Mabel Addis, recognized as the first female game designer, will posthumously receive the Pioneer Award, which honors breakthrough business, tech, and game design milestones. Addis was the lead designer of 1964’s The Sumerian Game. She was a grade school teacher and developed the title on the side, making use of her degree in ancient history from Barnard College. She died in 2004.
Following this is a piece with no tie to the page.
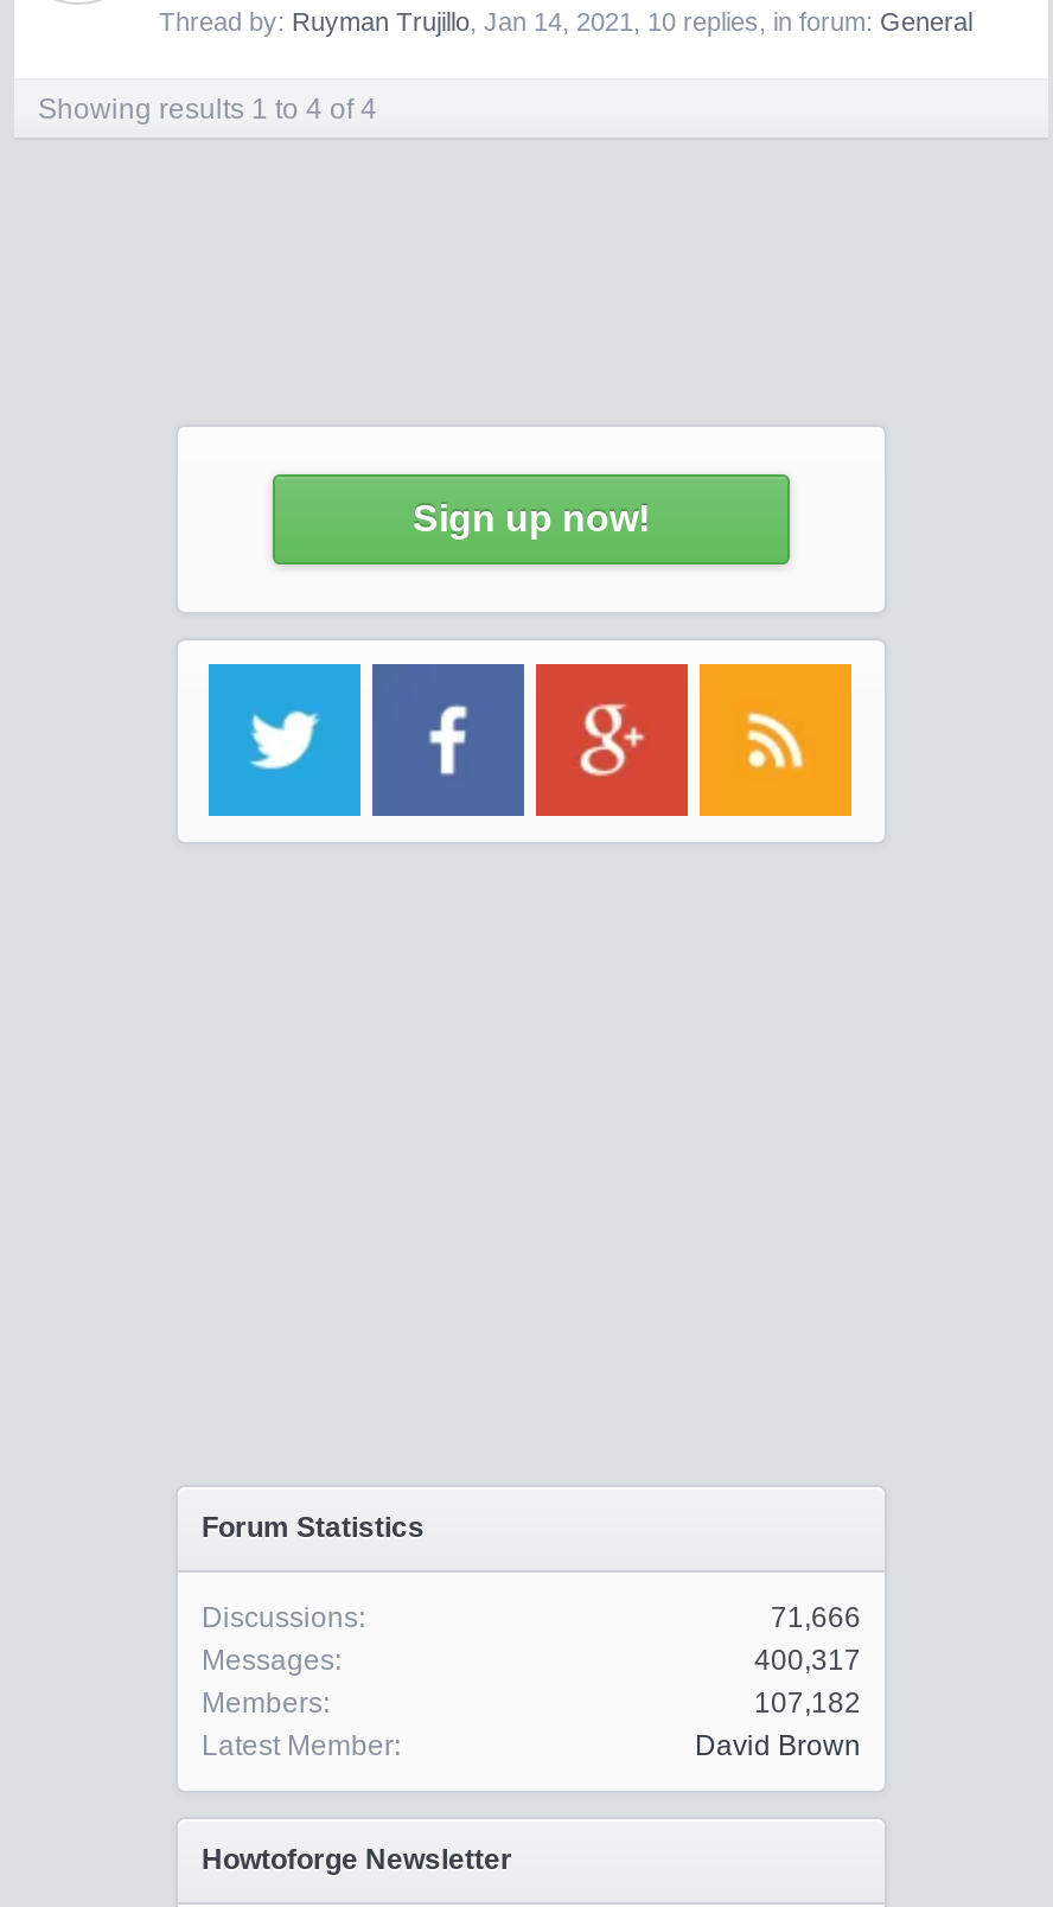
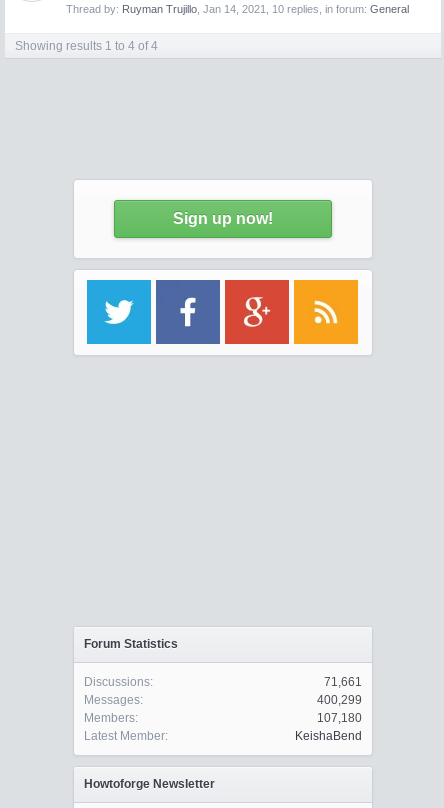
[771,1601,861,1634] 71,666 -> [324,675,362,689] 71,661
[754,1644,861,1677] 400,317 -> [317,693,362,707] 400,299
[754,1686,861,1720] 107,182 -> [317,711,362,725] 107,180
[695,1729,861,1762] David Brown -> [295,729,362,743] KeishaBend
The main session of the GDC will be about the Future of Play on March 22, with talks from speakers like former Blizzard president Jen Oneal, who recently announced her startup Magic Soup Games with cofounders J. Allen Brack and John Donham. Oneal will talk about working remotely. Other speakers at the Future of Play include Chandana Ekanayake, creative director at Outerloop Games and Robert Anderberg, CEO of ControlZee. Ekanayake will talk about designing narratives for games that shed light on underrepresented communities, and Anderberg will speak about user-generated content.
We’ll also see a lot of parties. The most common kind of party I’ve seen invites for are game venture capital funds and M&A advisers. Clearly, the game industry is still hot and attracting all of the big money people in the world.
I’m going to do a live broadcast of a chat with Xsolla president Chris Hewish on Thursday at around 10:30 a.m. Pacific at the Xsolla booth. And I’ll be bouncing around town on a fully booked schedule from the morning to late at night. See ya folks there.